Por parte do governo, quando perceberam seu erro não forçado, que estava provocando a organização de uma marcha massiva, quiseram tarde e mal atacar a mobilização, tentando desprestigiá-la, associando-a apenas ao peronismo e opondo os interesses das supostas “minorias” aos da suposta “gente comum” que sofre com a economia e a chamada insegurança. Também tentaram instalar que o presidente havia sido tirado de contexto ou que retirariam o projeto de eliminar o feminicídio como figura penal, mostrando uma atitude errática, que evidenciou um passo em falso do oficialismo.

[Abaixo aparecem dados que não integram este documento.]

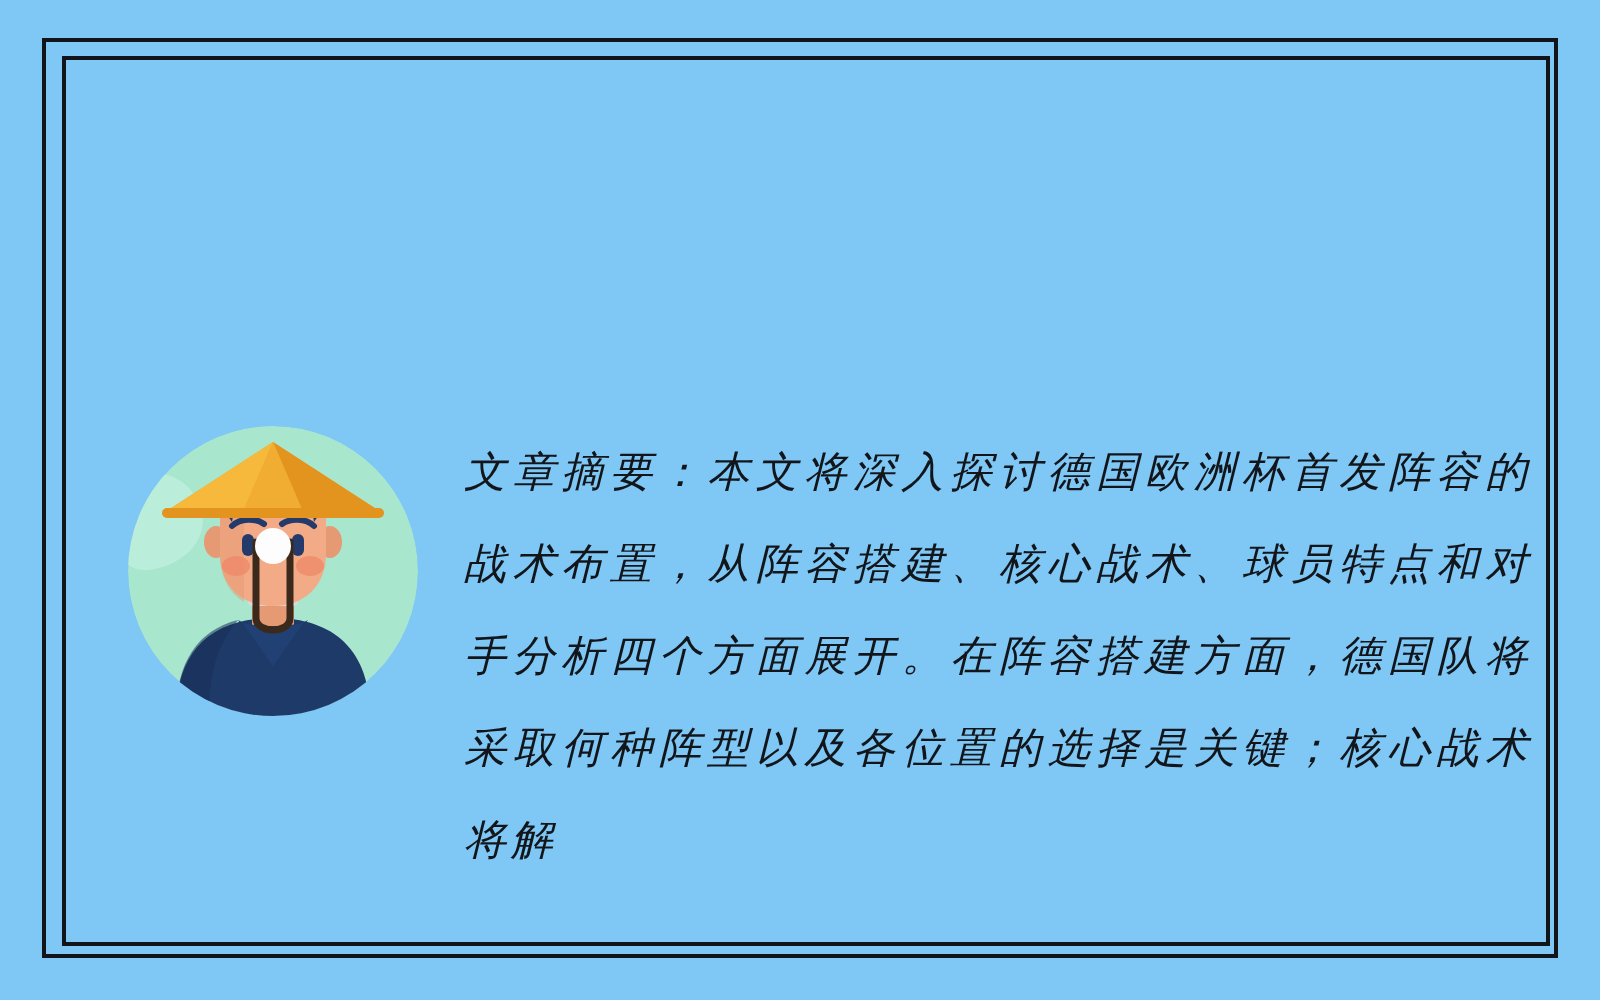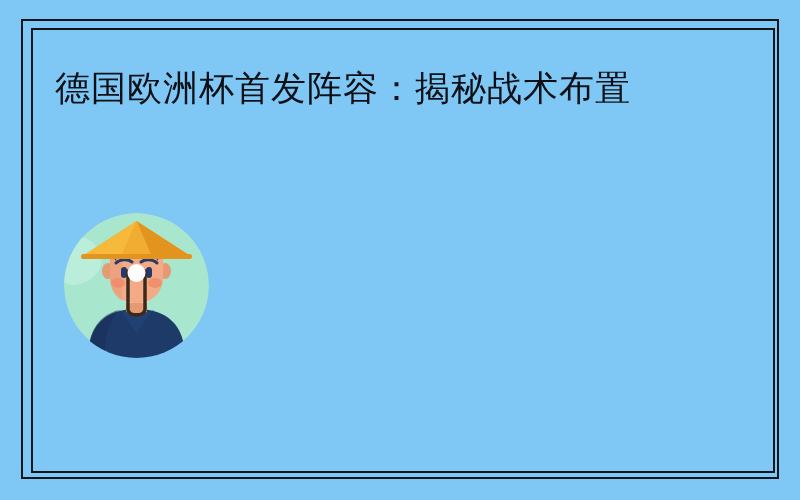"德国欧洲杯首发阵容：揭秘战术布置" div.title { html: <div>德国欧洲杯首发阵容：揭秘战术布置</div> -> none }
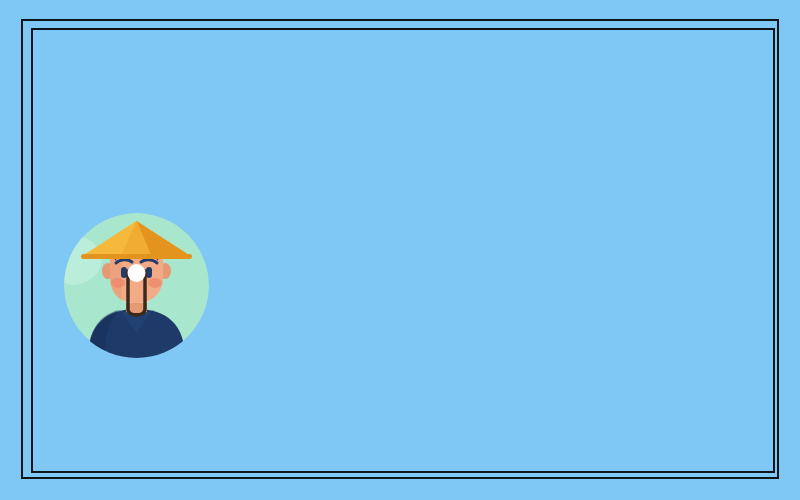"文章摘要：本文将深入探讨德国欧洲杯首发阵容的战术布置，从阵容搭建、核心战术、球员" div.summary { html: none -> <div> <p>文章摘要：本文将深入探讨德国欧洲杯首发阵容的战术布置，从阵容搭建、核心战术、球员特点和对手分析四个方面展开。在阵容搭建方面，德国队将采取何种阵型以及各位置的选择是关键；核心战术将解</p> </div> }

O fracasso total dessa tentativa de enfrentar a marcha ficou evidente na derrota de Patricia Bullrich, que não conseguiu aplicar seu “Protocolo Antipiquetes” contra a mobilização.
Muito pelo contrário, o que importa é, mais do que nunca e como propõe a esquerda, aproveitar esse revés do clima reacionário que o governo vinha impondo para seguir com força nas ruas, unificar as lutas democráticas contra os ataques às mulheres, à diversidade sexual e à esquerda, às lutas contra o ajuste. Por isso, foi muito auspiciosa a participação de setores em luta, como o Hospital Bonaparte, Shell, Pinkington, estatais e locais de memória. É preciso apoiar e coordenar todas essas lutas até que triunfem e preparar desde já mobilizações massivas para o 8 e o 24 de março.
A principal conclusão do dia é que é possível enfrentar e derrotar o plano de Milei. Nem bandeiras progressistas com ajuste (como foi um setor do Frente de Todos), nem discursos ultrareacionários “em nome da gente comum” (a quem ajustam selvagemente), como o governo de Javier Milei. Unidos e adiante, juntxs por todas as nossas causas de luta.